Foram entrevistadas 21 mulheres transgênero com distribuição aleatória nos estados. Dessas 21, nove declararam ter sofrido violência. Lima Campos destacou alguns depoimentos importantes compartilhados por esse grupo e disse que é preciso avançar ainda mais no aprimoramento dos métodos para obter maiores informações dessas pessoas. Ela apontou como desafio para se chegar a respostas a falta de conhecimento da população sobre a diversidade de gênero.
“A pesquisa é exploratória, ela não é quantitativa nem qualitativa. Mas ela serve como insumos para a gente melhorar o nosso trabalho e avançar.
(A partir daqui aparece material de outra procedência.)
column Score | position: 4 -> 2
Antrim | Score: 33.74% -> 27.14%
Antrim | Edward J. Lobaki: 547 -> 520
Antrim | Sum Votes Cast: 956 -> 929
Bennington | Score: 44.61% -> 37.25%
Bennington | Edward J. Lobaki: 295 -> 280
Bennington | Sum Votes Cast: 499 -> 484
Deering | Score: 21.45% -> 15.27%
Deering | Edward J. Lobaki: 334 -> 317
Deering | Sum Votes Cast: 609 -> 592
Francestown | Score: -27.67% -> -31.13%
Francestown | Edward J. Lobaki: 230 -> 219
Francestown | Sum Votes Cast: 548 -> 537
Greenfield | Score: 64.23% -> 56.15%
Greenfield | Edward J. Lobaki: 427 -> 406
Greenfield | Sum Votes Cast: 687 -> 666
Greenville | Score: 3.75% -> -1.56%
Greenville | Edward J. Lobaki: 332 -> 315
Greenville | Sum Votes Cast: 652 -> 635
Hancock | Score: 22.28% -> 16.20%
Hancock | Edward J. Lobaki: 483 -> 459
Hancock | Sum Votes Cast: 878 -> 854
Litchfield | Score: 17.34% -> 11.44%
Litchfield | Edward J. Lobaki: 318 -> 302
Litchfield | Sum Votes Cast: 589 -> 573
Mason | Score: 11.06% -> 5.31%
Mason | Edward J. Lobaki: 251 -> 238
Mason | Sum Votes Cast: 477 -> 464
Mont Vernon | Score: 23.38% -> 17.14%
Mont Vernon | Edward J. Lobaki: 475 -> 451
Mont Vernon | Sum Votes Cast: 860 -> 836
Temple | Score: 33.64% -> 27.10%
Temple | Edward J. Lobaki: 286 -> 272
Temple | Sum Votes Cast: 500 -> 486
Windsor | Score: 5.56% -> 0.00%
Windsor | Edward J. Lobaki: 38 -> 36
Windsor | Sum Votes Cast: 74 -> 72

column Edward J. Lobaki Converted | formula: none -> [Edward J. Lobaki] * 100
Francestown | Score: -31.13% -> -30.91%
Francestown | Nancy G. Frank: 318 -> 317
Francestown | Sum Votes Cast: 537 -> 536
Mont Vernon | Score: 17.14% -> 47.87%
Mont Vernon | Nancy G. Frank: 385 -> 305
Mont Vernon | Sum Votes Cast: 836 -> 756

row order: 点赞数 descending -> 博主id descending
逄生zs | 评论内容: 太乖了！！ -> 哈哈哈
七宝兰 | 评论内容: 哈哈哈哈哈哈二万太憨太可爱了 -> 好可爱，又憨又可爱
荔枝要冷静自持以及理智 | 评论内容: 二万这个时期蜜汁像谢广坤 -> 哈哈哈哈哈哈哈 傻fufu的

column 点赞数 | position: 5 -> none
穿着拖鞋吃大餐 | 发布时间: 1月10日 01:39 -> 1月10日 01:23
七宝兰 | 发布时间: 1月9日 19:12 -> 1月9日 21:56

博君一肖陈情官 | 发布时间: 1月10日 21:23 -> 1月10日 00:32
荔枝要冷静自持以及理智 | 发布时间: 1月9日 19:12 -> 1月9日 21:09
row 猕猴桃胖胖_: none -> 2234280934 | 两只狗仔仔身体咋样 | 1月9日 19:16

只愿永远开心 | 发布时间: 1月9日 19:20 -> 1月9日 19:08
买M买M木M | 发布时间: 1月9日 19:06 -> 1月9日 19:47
Uma das coisas que a gente percebe é que a identidade de gênero é ao mesmo tempo uma experiência interna por ser uma forma como o indivíduo se enxerga enquanto pessoa, mas também é coletiva por causa do referencial social”, disse.
A coordenadora-geral de promoção dos Direitos das Pessoas LGBTQIA+ do Ministério dos Direitos Humanos e Cidadania, Dayana Brunetto, ressaltou a importância da junção de dados para se pensar em políticas públicas efetivas no combate à violência contra às mulheres.
Ela citou o dossiê da Associação Nacional de Travestis e Transexuais (Antra) com dados referentes a 2023, que registram que pelo 15º ano o Brasil é o país que mais mata travestis e transexuais, com 145 mortes. Evidenciando a necessidade do poder público olhar com mais atenção para os direitos e proteções básicas dessas pessoas.
Brunetto também defendeu a adoção de ações educativas e um protocolo específico para ser implantado nas universidades. Para ela, faz-se necessário o estabelecimento de um protocolo que encaminhe a denúncia, para que haja punição e a vítima seja acolhida. Na sua visão, a formação com vistas a prevenção deve ser constante e não só entre aqueles que vão assumir a gestão das políticas públicas.
“A violência contra as mulheres não acontece só dentro de casa. A universidade não é uma ilha, o que acontece na sociedade acontece na universidade então a gente tem estupros, a gente tem importunação sexual, e aí a gente não tem um protocolo para proteger a vítima. O que a gente tem é: não podemos expulsar, a vítima tem que conviver com o agressor na mesma sala aula ou desistir da disciplina, ou trocar de curso, ou seja, ela é revitimizada sucessivas vezes”, enfatizou.
Percepção
Além das situações de agressão, a pesquisa ainda se debruçou sobre os dados referentes a percepção das mulheres em relação à violência. Conforme o DataSenado, é majoritária a percepção de que as mulheres que sofrem agressão se calam perante a violência. A maior parte das brasileiras (62%) acredita que essas mulheres denunciam na minoria das vezes o fato às autoridades. Parcela significativa, 22%, é ainda mais pessimista e acredita que elas simplesmente não denunciam.
Ainda de acordo com os dados, a faixa de renda impacta de maneira relevante a percepção sobre a não denúncia. Mais de um quarto das mulheres que possuem renda de até dois salários mínimos (28%) acreditam que as mulheres que sofrem violência doméstica e familiar não denunciam o fato às autoridades.
Na opinião de 73% das brasileiras, ter medo do agressor leva uma mulher a não denunciar a agressão na maioria das vezes. A falta de punição e a dependência financeira são outras situações que, para 61% das brasileiras, levam uma mulher a não denunciar a agressão na maioria das vezes. Por outro lado, a falta de conhecimento sobre seus direitos é apontada por menos da metade das cidadãs. Para 48% delas, não conhecer seus direitos leva uma mulher a não denunciar a agressão na maioria das vezes.